Alain Monget, élu de Camblanes-et-Meynac et président du Pôle territorial du Cœur Entre-deux-Mers, supervise cinq communautés dans cette zone sinistrée. Il décrit comment le paysage a changé de façon spectaculaire depuis le début des programmes d'arrachage de vignes soutenus par le gouvernement. "Le secteur viticole reste notre principal moteur économique", explique M. Monget. "Mais depuis plusieurs années, nous assistons à la disparition d'entreprises et à l'arrachage de vignes. Ces vignobles ne sont pas seulement économiques, ils sont porteurs d'emplois et structurent notre territoire. Maintenant que nous sommes en crise, cela change tout".
M. Monget note que le fait de voir des parcelles autrefois productives se transformer en friches est difficile à vivre pour de nombreux habitants. L'identité de la région est étroitement liée à ses vignobles et leur disparition est profondément ressentie. La crise actuelle soulève des questions sur la manière dont la communauté se remettra et sur les nouvelles utilisations qui pourraient être faites de ces terres.
L'Entre-deux-Mers est particulièrement vulnérable parce que son modèle de production de vin reposait fortement sur le volume plutôt que sur des embouteillages de grande valeur. Sur les 20 000 hectares qui devraient être perdus dans la région de Bordeaux, environ un tiers proviendra de cette zone, soit approximativement 7 000 à 8 000 hectares. De nombreux producteurs locaux vendaient leur vin en vrac à des négociants plutôt que de le mettre en bouteille eux-mêmes, ce qui les exposait davantage aux fluctuations du marché.
Un autre facteur est l'évolution démographique. Au cours de la prochaine décennie, la moitié des propriétaires de vignobles de l'Entre-deux-Mers devraient prendre leur retraite. Comme peu de successeurs souhaitent ou peuvent reprendre ces entreprises familiales, de nombreux vignobles sont tout simplement abandonnés ou arrachés.
Le Pôle territorial du Cœur Entre-deux-Mers continue de plaider en faveur du maintien de l'usage agricole de ces terres. M. Monget souligne l'importance de maintenir la production alimentaire locale et de veiller à ce que les anciennes parcelles de vigne restent dédiées à l'agriculture plutôt que d'être laissées à l'abandon ou converties à d'autres fins. Toutefois, les groupes de défense de l'environnement exercent des pressions concurrentes en faveur de la renaturalisation, c'est-à-dire du retour à l'état sauvage des terres après l'arrachage des vignes.

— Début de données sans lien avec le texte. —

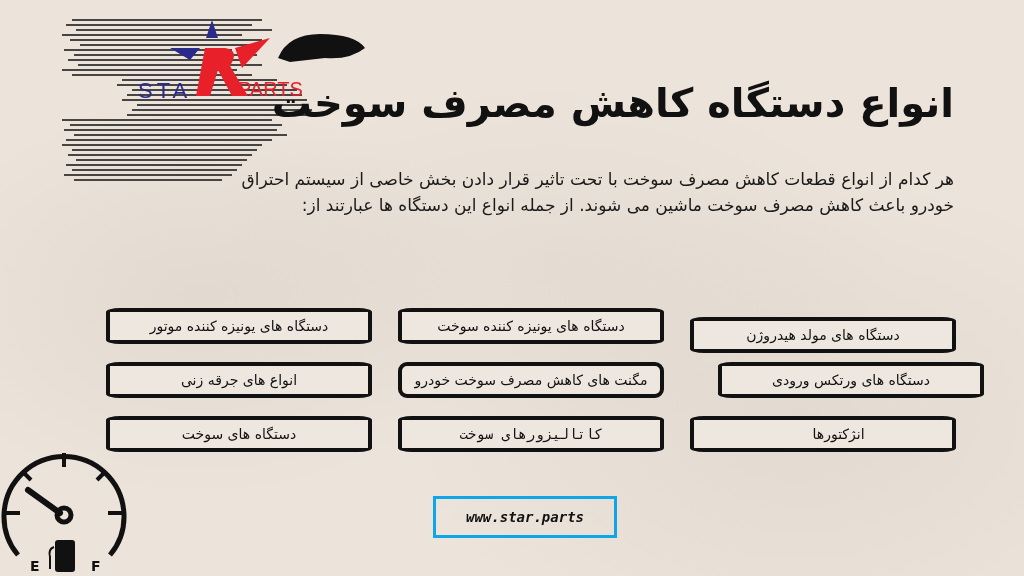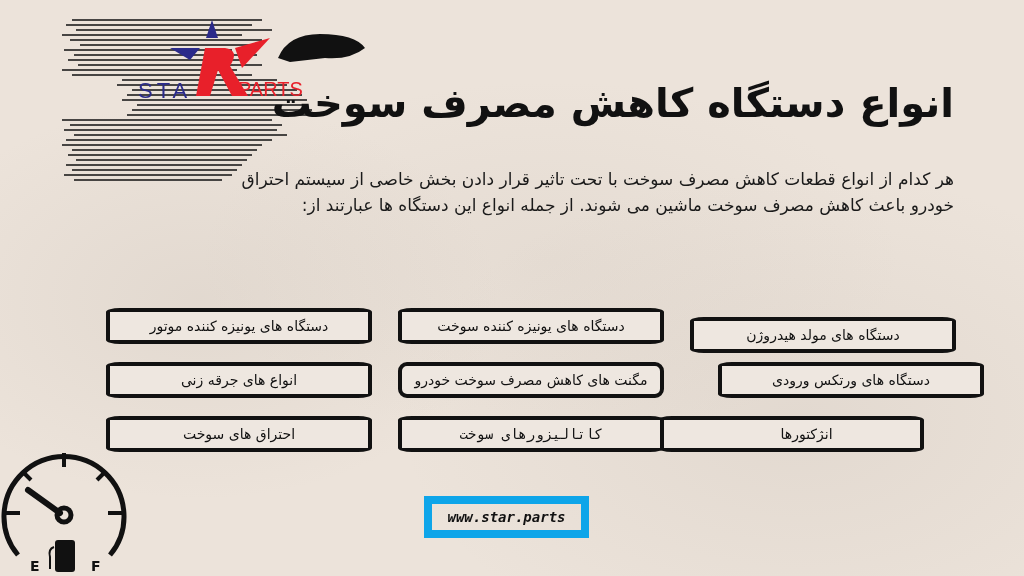"احتراق های سوخت" div.btn { text: احتراق -> دستگاه }
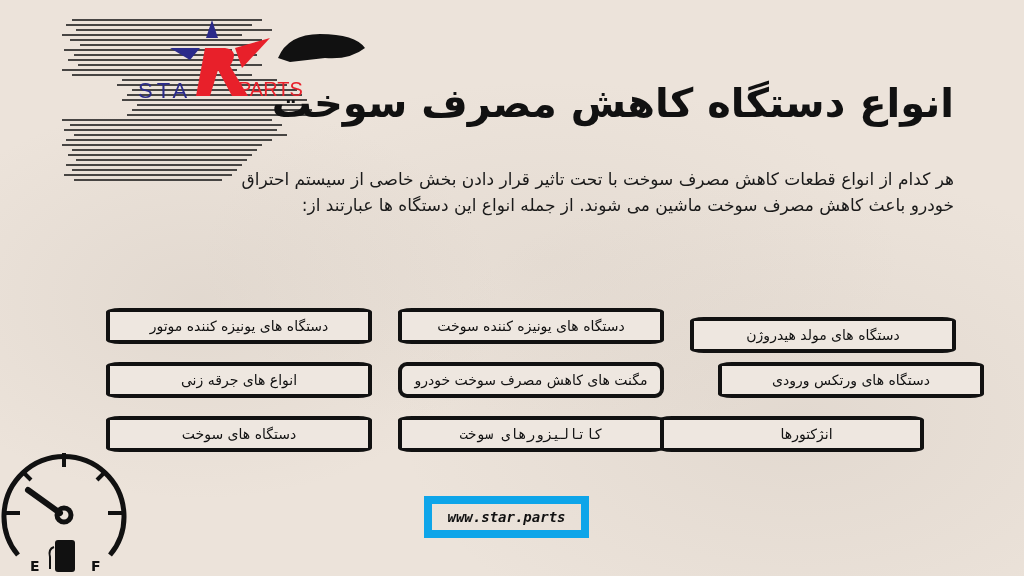"انژکتورها" div.btn { left: 552px -> 584px }
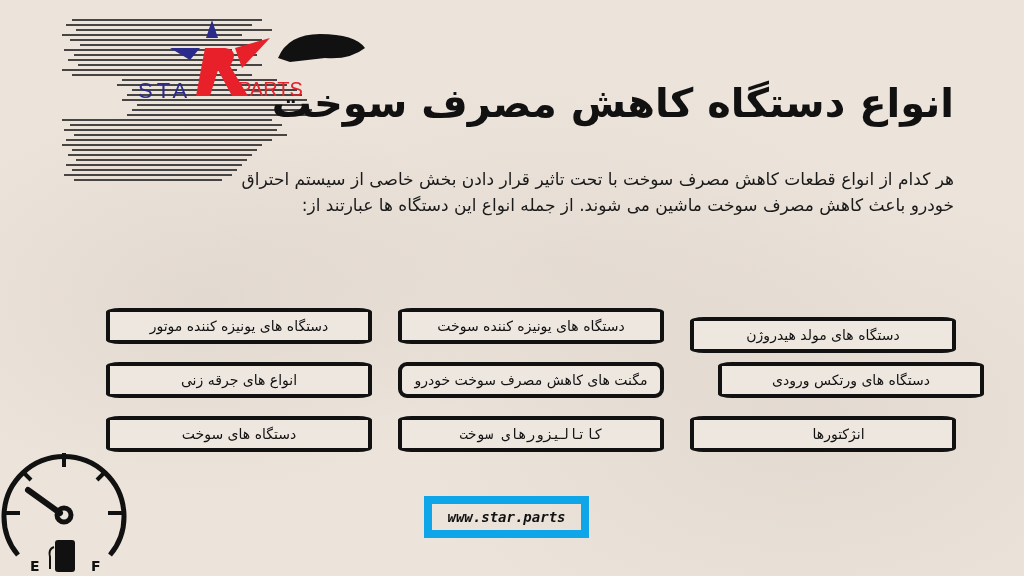"www.star.parts" .site { border: 8px solid #0ea5e9 -> 3px solid #0ea5e9; left: 424px -> 433px; width: 165px -> 184px }
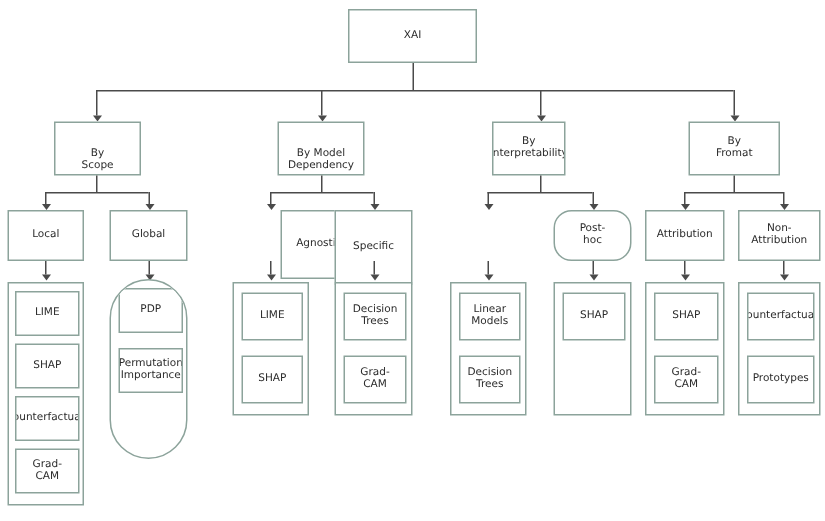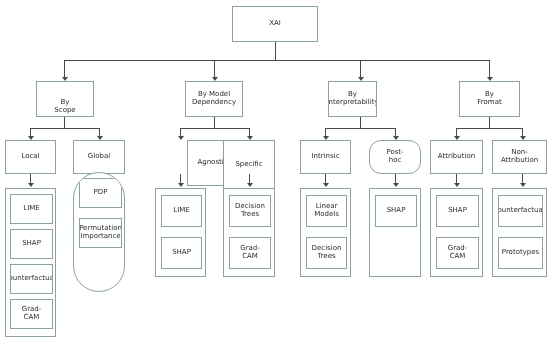"By Model Dependency" div.node { align-items: none -> flex-end }
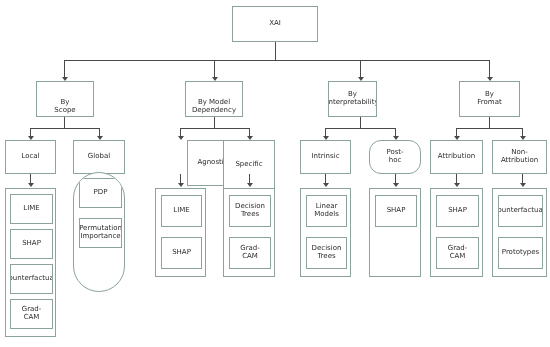"Intrinsic" div.node { html: <div> <span>Intrinsic</span> </div> -> none }
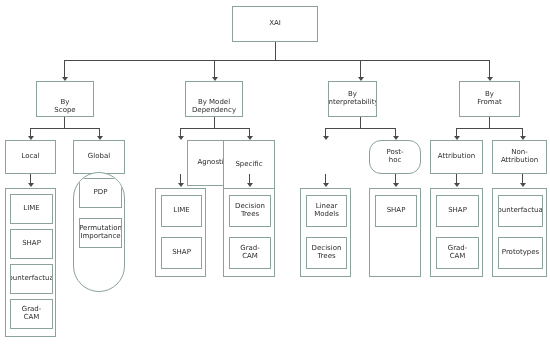"PDP" div.leaf-group { top: 172px -> 186px }
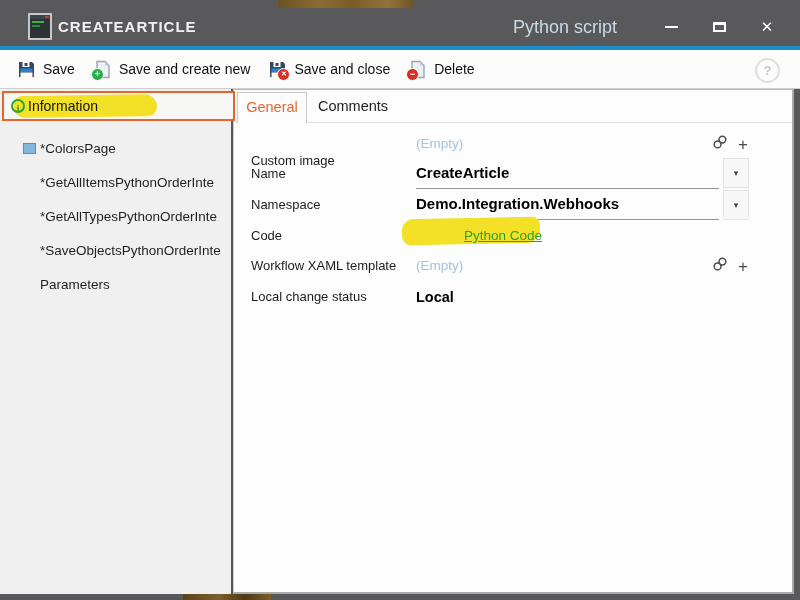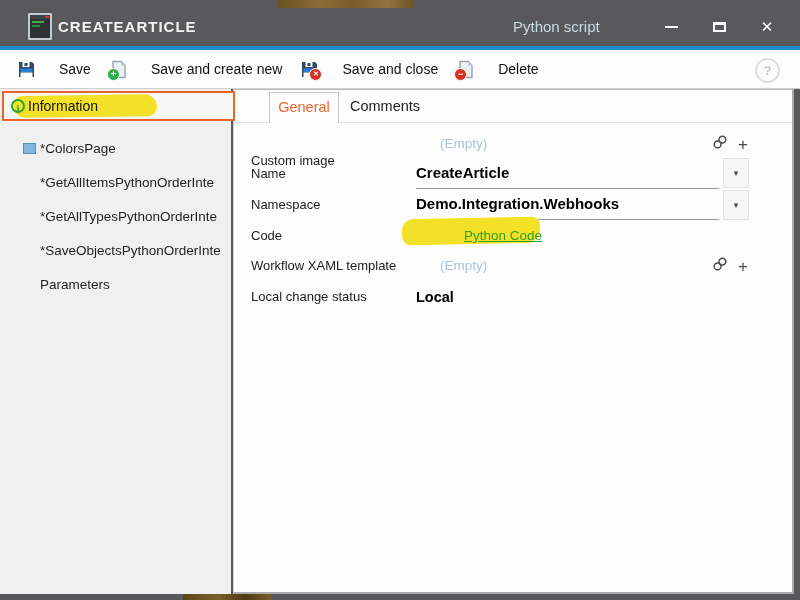"Python script" .win-subtitle { font-size: 15px -> 18px }
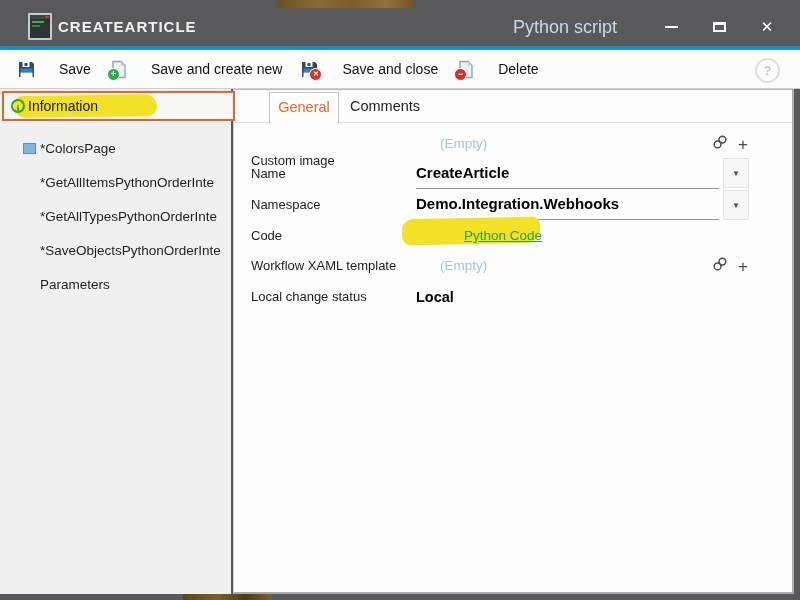"Save" .tbtn { gap: 23px -> 7px }
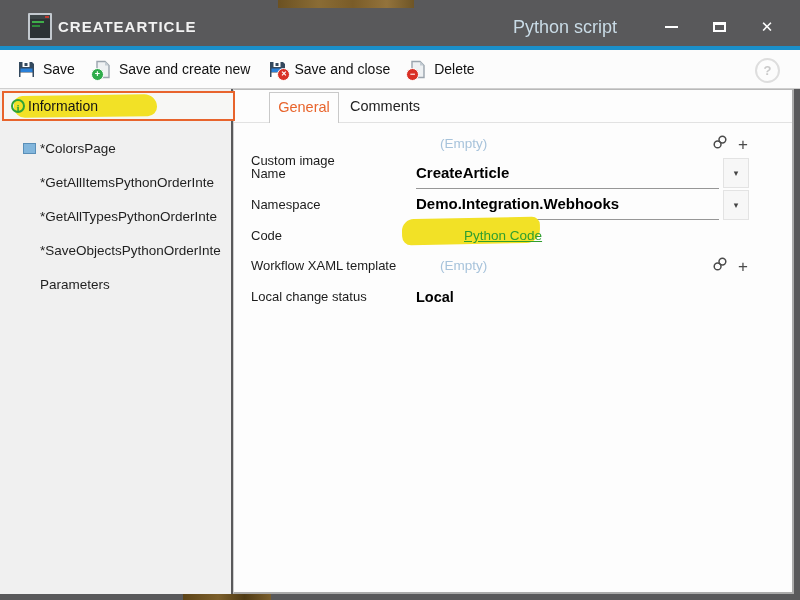"General" .tab { margin-left: 32px -> none }
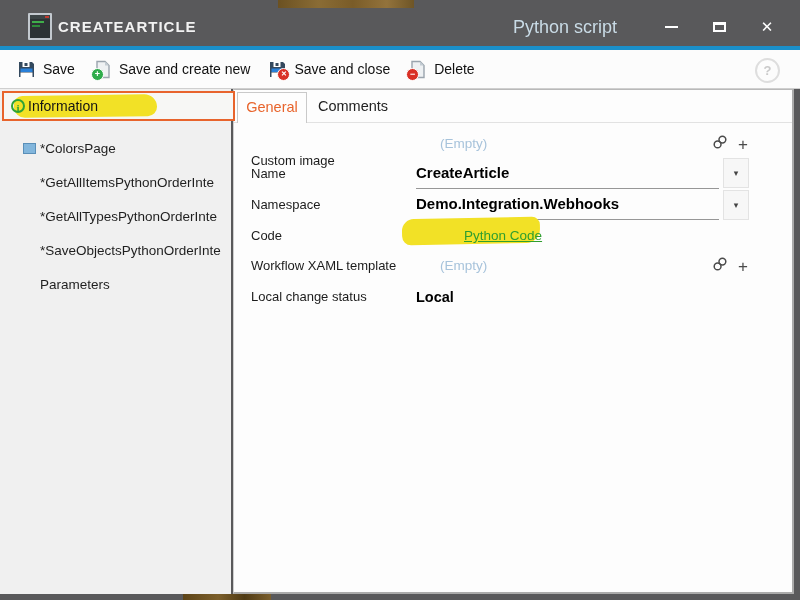"(Empty)" .fval-empty { margin-left: 24px -> none }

Certains projets expérimentaux sont en cours dans la région pour trouver des alternatives à la culture traditionnelle de la vigne. Il s'agit notamment de planter des oliviers, du chanvre ou de développer l'agriculture maraîchère. Mais ces transitions prennent du temps et nécessitent des investissements et une expertise que beaucoup d'anciens viticulteurs n'ont pas.
La crise en Gironde reflète des changements plus larges dans les modes de consommation du vin au niveau mondial et met en évidence les défis auxquels sont confrontées les régions agricoles traditionnelles pour s'adapter aux nouvelles réalités. Pour l'instant, l'Entre-deux-Mers se trouve à la croisée des chemins et cherche des moyens de préserver son économie rurale et son patrimoine culturel dans un contexte de changements radicaux dans le monde du vin.